■ **Data to use**

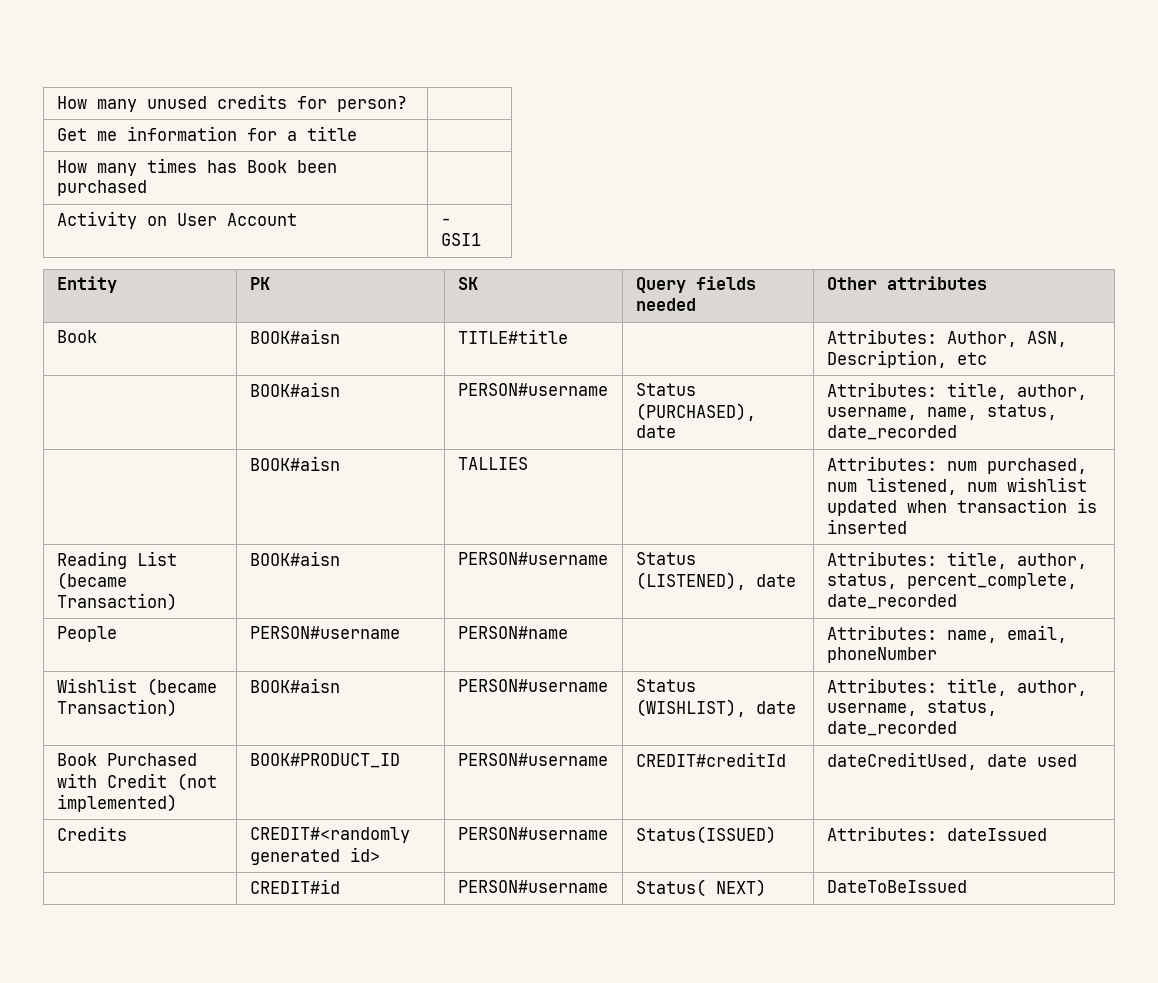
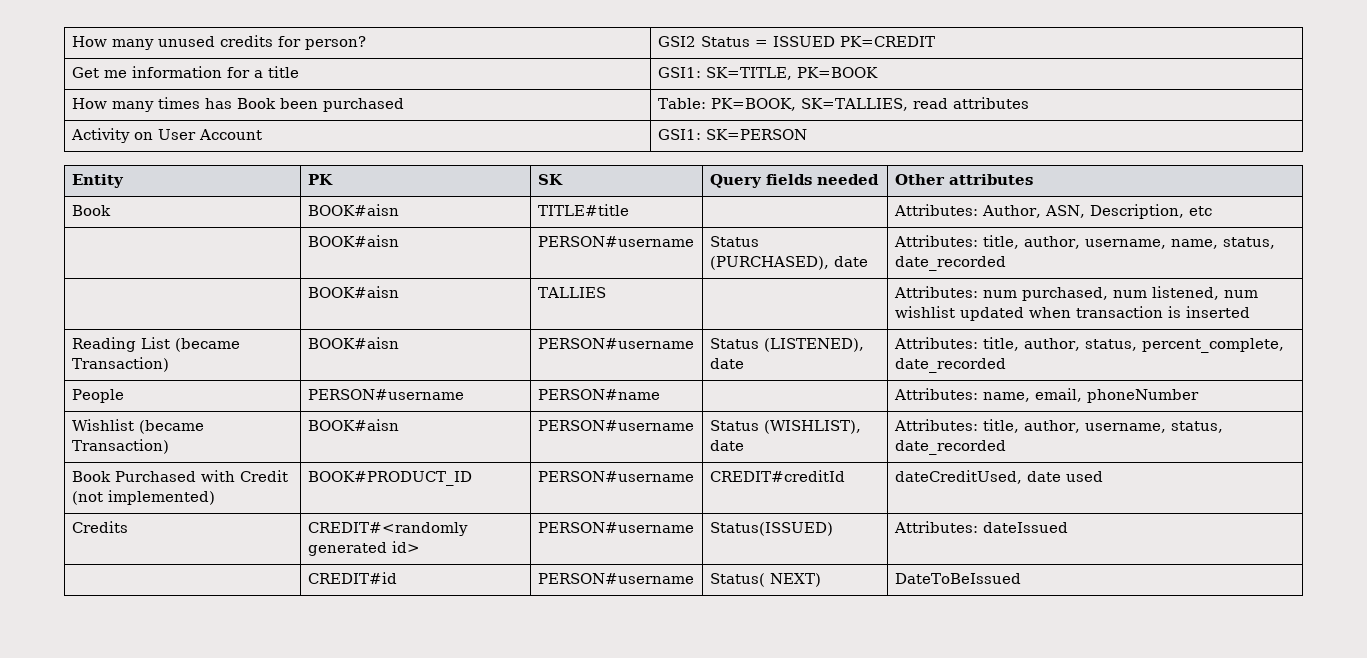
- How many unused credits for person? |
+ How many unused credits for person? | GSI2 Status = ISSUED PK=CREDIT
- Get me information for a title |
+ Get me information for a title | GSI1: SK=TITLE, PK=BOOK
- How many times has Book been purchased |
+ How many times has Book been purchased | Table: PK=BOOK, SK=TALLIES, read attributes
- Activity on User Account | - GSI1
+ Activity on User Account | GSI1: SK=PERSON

■ **Required work**
Scan the listing for the string "title" and copy every line that carries it.

■ **Task answer**
- Get me information for a title |
+ Get me information for a title | GSI1: SK=TITLE, PK=BOOK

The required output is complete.